**Try it**.
In the reply, give back exactly the lines from the one with "- Things I code with" through the last line of the records, without pictures.

Records from a collection:
Content starts

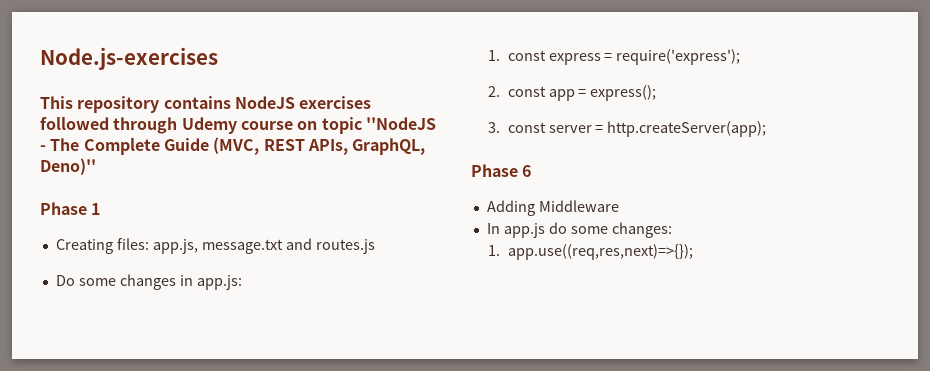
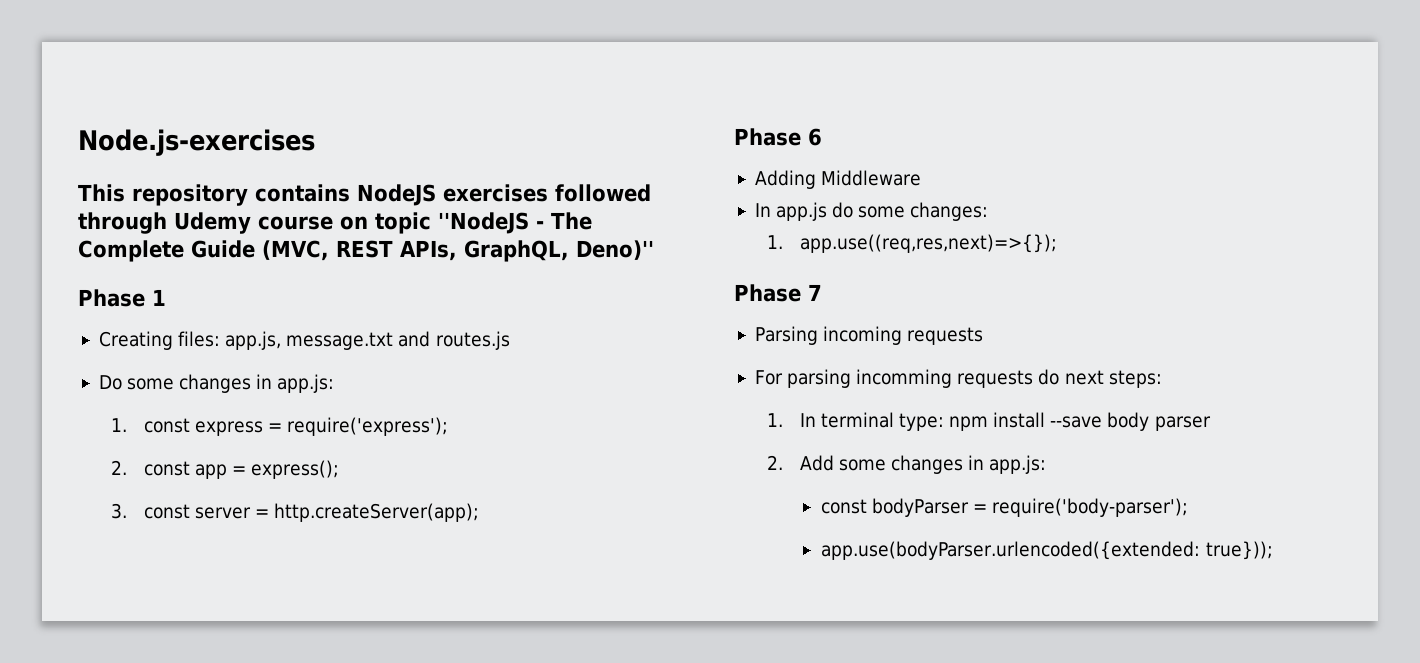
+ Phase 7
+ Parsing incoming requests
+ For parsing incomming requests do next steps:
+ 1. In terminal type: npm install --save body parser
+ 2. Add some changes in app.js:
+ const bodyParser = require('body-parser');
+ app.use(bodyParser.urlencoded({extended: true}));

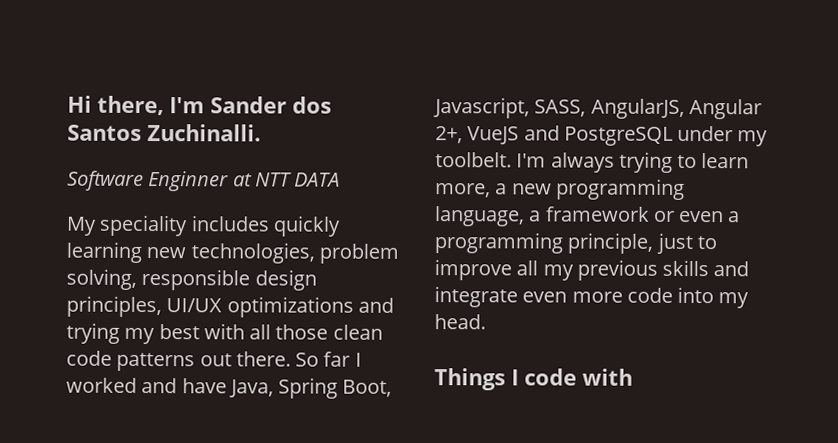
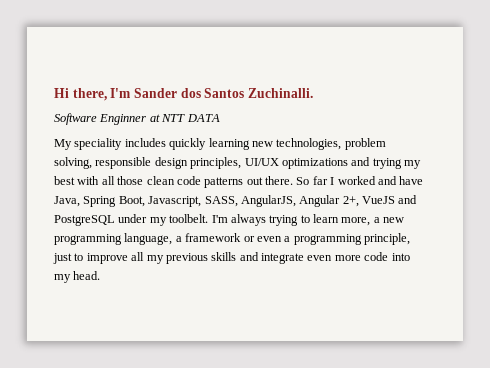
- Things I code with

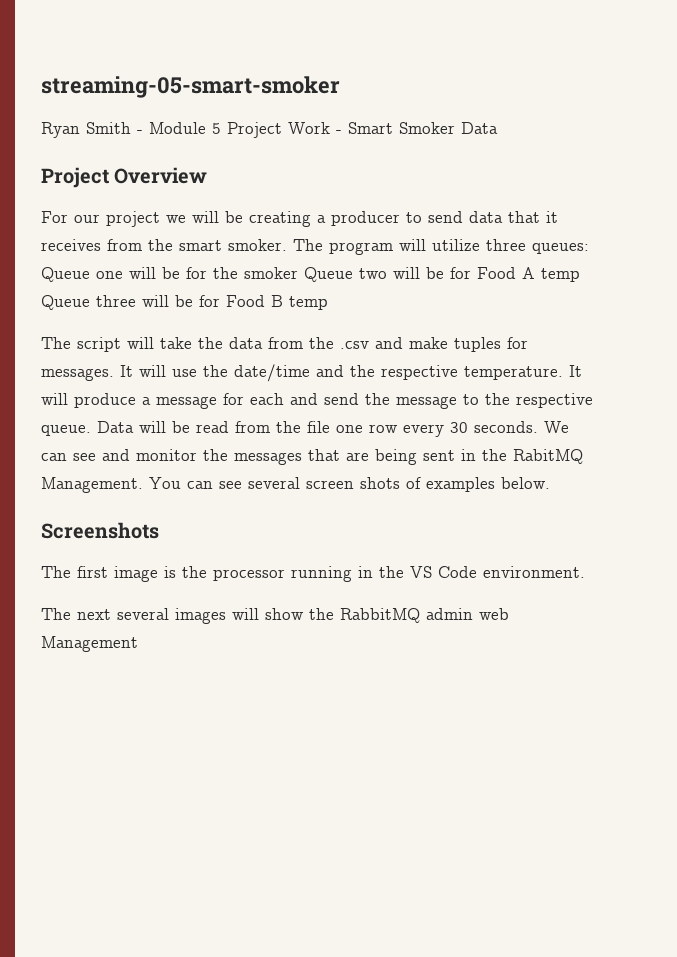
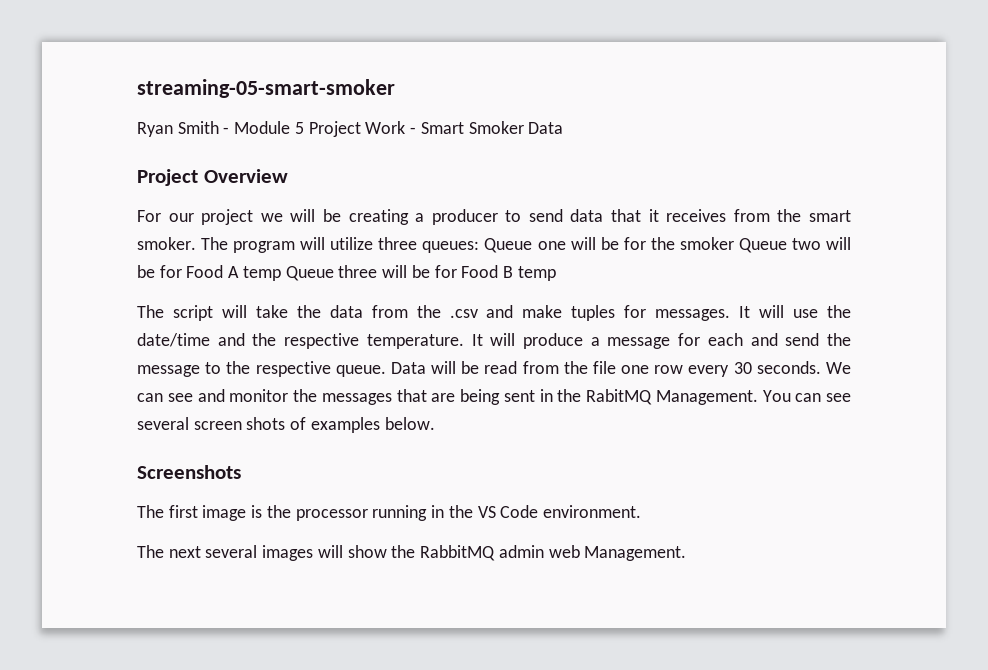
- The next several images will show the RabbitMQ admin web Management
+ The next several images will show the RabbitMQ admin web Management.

Content ends

**Exercise output**.
- Things I code with

- The next several images will show the RabbitMQ admin web Management
+ The next several images will show the RabbitMQ admin web Management.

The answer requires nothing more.